Medical advances led to greatly increased survival of tiny newborns starting in the 1980s. Concurrently, extensive research worldwide described poorer cognitive, motor, and behavioral development in very preterm children.e.g. 8 However, at that time, beyond a few medical risk factors such as lower gestational age, severe brain injury, and persistent lung disease, the etiology of altered neurodevelopment was large unclear. At the same time, evidence for pain perception in newborns was becoming established. One of my research directions was to characterize autonomic, stress hormone, and behavioral reactivity to acute procedural pain in infants born very preterm and full‐term, 9 and in infancy after hospital discharge. 10 , 11 With my first post‐doc Sara Morison, we discovered how disparate behavioral and physiological responses are in both full‐term and preterm neonates. 12 With my PhD student Liisa Holsti, we found that, surprisingly, pain reactivity in very preterm neonates was not a function of the extent of tissue damage, but rather was affected by previous events with in the past hour, past day, and cumulatively during the NICU stay.e.g. 13 This was consistent with Maria Fitzgerald's work that established the importance of sensitization in pain reactivity of immature neonates in both rats and humans. 14 Alongside those studies, I showed that pain sensitivity as reported by parents differed in children born extremely preterm compared with healthy full‐term. 15 Subsequently, we established that indeed neonatal pain (quantified as the number of invasive procedures in the NICU), beyond clinical factors of prematurity, was associated with later pain sensitivity, 16 neurodevelopment, and behavior during infancy and childhood. 17 , 18 Many clinical factors such as gestational age at birth, illness, duration of respiratory support on mechanical ventilation, infections, and surgeries are correlated with how many invasive procedures are conducted on infants undergoing intensive care. Therefore, we controlled statistically for these factors in our cohort studies as far as possible.

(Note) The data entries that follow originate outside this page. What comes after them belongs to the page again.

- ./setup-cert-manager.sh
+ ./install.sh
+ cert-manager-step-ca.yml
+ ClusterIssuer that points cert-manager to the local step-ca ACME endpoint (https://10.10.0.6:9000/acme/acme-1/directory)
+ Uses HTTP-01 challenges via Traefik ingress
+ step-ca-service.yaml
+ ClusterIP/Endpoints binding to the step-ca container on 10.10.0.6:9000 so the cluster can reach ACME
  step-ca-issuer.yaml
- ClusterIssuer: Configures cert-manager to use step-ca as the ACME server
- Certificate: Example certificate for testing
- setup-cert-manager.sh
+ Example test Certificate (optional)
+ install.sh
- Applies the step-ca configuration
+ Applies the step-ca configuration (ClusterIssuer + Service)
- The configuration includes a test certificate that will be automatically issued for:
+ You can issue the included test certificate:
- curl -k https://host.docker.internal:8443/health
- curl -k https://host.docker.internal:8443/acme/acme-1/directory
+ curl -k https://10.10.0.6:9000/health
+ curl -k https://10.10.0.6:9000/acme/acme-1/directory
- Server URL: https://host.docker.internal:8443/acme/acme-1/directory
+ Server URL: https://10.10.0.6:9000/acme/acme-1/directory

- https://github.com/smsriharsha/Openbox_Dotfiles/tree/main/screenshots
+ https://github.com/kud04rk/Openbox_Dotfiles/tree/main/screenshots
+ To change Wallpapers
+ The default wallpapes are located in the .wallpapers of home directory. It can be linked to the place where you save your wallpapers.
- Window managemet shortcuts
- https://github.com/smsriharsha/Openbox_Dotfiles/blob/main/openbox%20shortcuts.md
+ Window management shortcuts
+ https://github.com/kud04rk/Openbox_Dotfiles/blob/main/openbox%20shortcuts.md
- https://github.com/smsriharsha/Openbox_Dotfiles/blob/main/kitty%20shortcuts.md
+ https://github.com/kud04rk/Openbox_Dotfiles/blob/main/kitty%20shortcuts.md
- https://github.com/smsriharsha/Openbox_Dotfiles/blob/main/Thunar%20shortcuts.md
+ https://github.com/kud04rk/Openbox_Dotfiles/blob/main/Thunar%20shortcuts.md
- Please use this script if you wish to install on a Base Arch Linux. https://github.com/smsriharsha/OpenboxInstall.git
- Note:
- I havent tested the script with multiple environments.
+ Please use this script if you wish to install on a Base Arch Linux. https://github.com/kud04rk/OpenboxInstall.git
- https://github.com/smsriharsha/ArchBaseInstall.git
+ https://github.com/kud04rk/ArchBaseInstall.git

My next step was to look at the etiology of altered neurodevelopment in children born very preterm, and underlying pathways. Repetitive pain exposure (~10 invasive procedures daily) 19 is developmentally unexpected in very preterm neonates during fetal life outside the protective intrauterine environment, during a period of the most rapid brain development and programming of stress systems. Several streams of my earlier experience came together to fundamentally influence the next directions of my research. Before my PhD, I worked on research on brain activity during cognition in children born preterm using task‐related electrophysiology (EEG), under Morton Low (neurologist and neurophysiologist) in the Faculty of Medicine at UBC. 20 , 21 In the Neonatal Follow‐up Program at BC Children's Hospital, conducting neurodevelopmental assessments on children born extremely preterm, I was struck by their high anxiety displayed during cognitive challenges, even when they had normal intelligence. At that time, a major body of basic animal literature was revealing long‐term effects of fetal and early‐life stress, leading to high anxiety behaviors, and poorer learning and memory in adulthood. These long‐lasting changes caused by various stressors in rodent models were shown to be mediated by the hypothalamic‐pituitary‐adrenal (HPA) axis and brain (primarily the limbic system) (eg, see Matthews for a review 22 ) This body of animal studies greatly influenced my thinking about potential pathways for how repetitive procedural pain and stress in the NICU might contribute to the long‐term poorer cognition, behavior, and motor function evident in children born very preterm, beyond clinical factors related to prematurity. To address complex mechanisms, over the next few years, I sought expert multidisciplinary collaborators, beginning with HPA axis (neuroscientist Joanne Weinberg) and brain (neurophysiologists Hal Weinberg and Urs Ribary, radiologist Ken Poskitt), and then Steven Miller (neurologist).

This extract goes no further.